MLLib ALS ArrayIndexOutOfBoundsException with Scala Spark 1.1.0

2014-10-27 Thread Ilya Ganelin
Hello all - I am attempting to run MLLib's ALS algorithm on a substantial
test vector - approx. 200 million records.

I have resolved a few issues I've had with regards to garbage collection,
KryoSeralization, and memory usage.

I have not been able to get around this issue I see below however:


 java.lang.
 ArrayIndexOutOfBoundsException: 6106

 org.apache.spark.mllib.recommendation.ALS$$anonfun$org$apache$spark$mllib$recommendation$ALS$$updateBlock$1.apply$mcVI$sp(ALS.
 scala:543)
 scala.collection.immutable.Range.foreach$mVc$sp(Range.scala:141)
 org.apache.spark.mllib.recommendation.ALS.org
 $apache$spark$mllib$recommendation$ALS$$updateBlock(ALS.scala:537)

 org.apache.spark.mllib.recommendation.ALS$$anonfun$org$apache$spark$mllib$recommendation$ALS$$updateFeatures$2.apply(ALS.scala:505)

 org.apache.spark.mllib.recommendation.ALS$$anonfun$org$apache$spark$mllib$recommendation$ALS$$updateFeatures$2.apply(ALS.scala:504)

 org.apache.spark.rdd.MappedValuesRDD$$anonfun$compute$1.apply(MappedValuesRDD.scala:31)

 org.apache.spark.rdd.MappedValuesRDD$$anonfun$compute$1.apply(MappedValuesRDD.scala:31)
 scala.collection.Iterator$$anon$11.next(Iterator.scala:328)
 scala.collection.Iterator$$anon$11.next(Iterator.scala:328)

 org.apache.spark.util.collection.ExternalAppendOnlyMap.insertAll(ExternalAppendOnlyMap.scala:144)

 org.apache.spark.rdd.CoGroupedRDD$$anonfun$compute$5.apply(CoGroupedRDD.scala:159)

 org.apache.spark.rdd.CoGroupedRDD$$anonfun$compute$5.apply(CoGroupedRDD.scala:158)

 scala.collection.TraversableLike$WithFilter$$anonfun$foreach$1.apply(TraversableLike.scala:772)
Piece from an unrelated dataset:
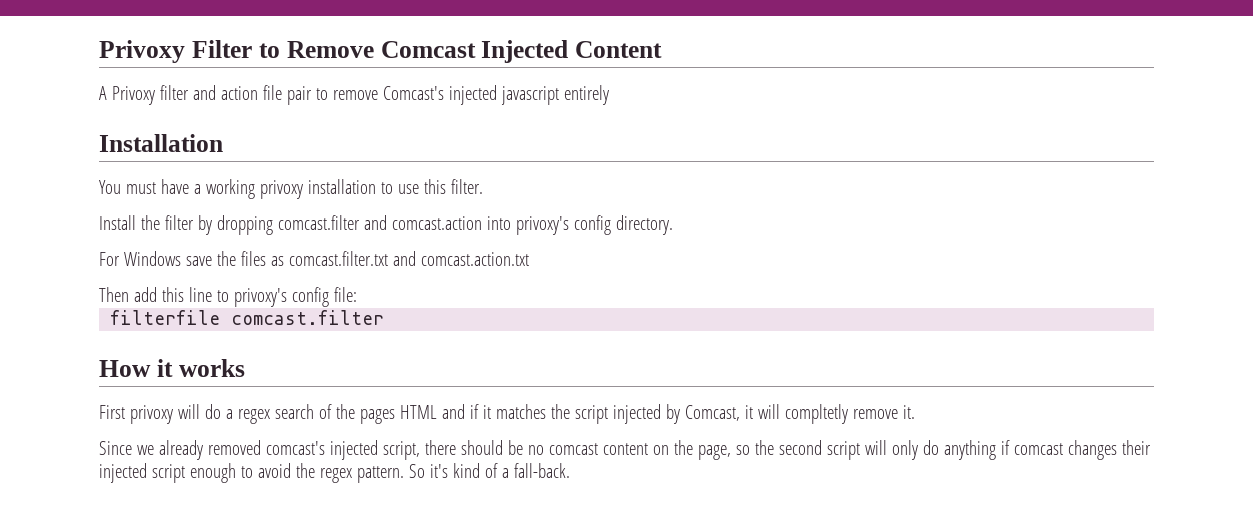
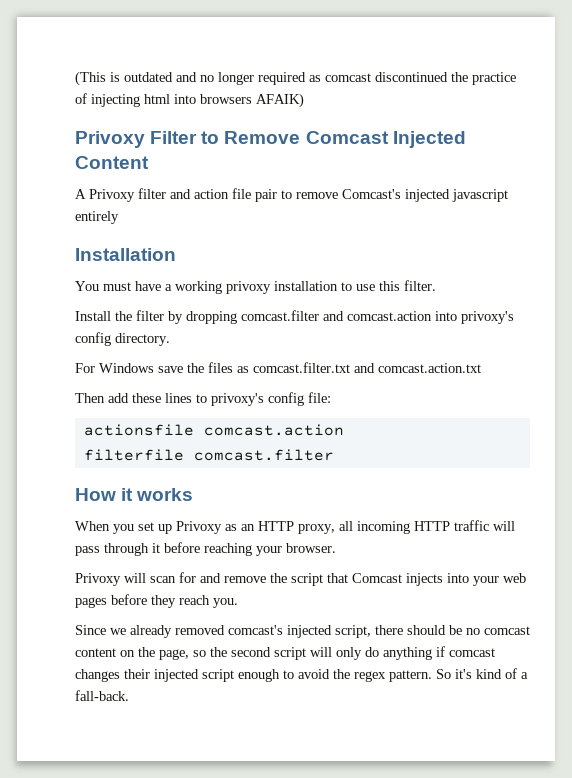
(99, 51) none -> [75,71,516,86] [75,93,304,108] (This is outdated and no longer required as comcast discontinued the practice of injecting html into browsers AFAIK) //
[161,287,212,302] this line -> [132,393,192,403] these lines
(357, 294) none -> [83,424,344,436] // actionsfile comcast.action
[99,404,915,424] First privoxy will do a regex search of the pages HTML and if it matches the script injected by Comcast, it will compltetly remove it. -> [75,520,515,534] [75,542,336,556] [75,572,526,586] [75,594,238,608] When you set up Privoxy as an HTTP proxy, all incoming HTTP traffic will pass through it before reaching your browser. // Privoxy will scan for and remove the script that Comcast injects into your web pages before they reach you.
 scala.collection.mutable.ResizableArray$class.foreach(ResizableArray.scala:59)
 scala.collection.mutable.ArrayBuffer.foreach(ArrayBuffer.scala:47)

 scala.collection.TraversableLike$WithFilter.foreach(TraversableLike.scala:771)
 org.apache.spark.rdd.CoGroupedRDD.compute(CoGroupedRDD.scala:158)
 org.apache.spark.rdd.RDD.computeOrReadCheckpoint(RDD.scala:262)
 org.apache.spark.rdd.RDD.iterator(RDD.scala:229)

 org.apache.spark.rdd.MappedValuesRDD.compute(MappedValuesRDD.scala:31)
 org.apache.spark.rdd.RDD.computeOrReadCheckpoint(RDD.scala:262)
 org.apache.spark.rdd.RDD.iterator(RDD.scala:229)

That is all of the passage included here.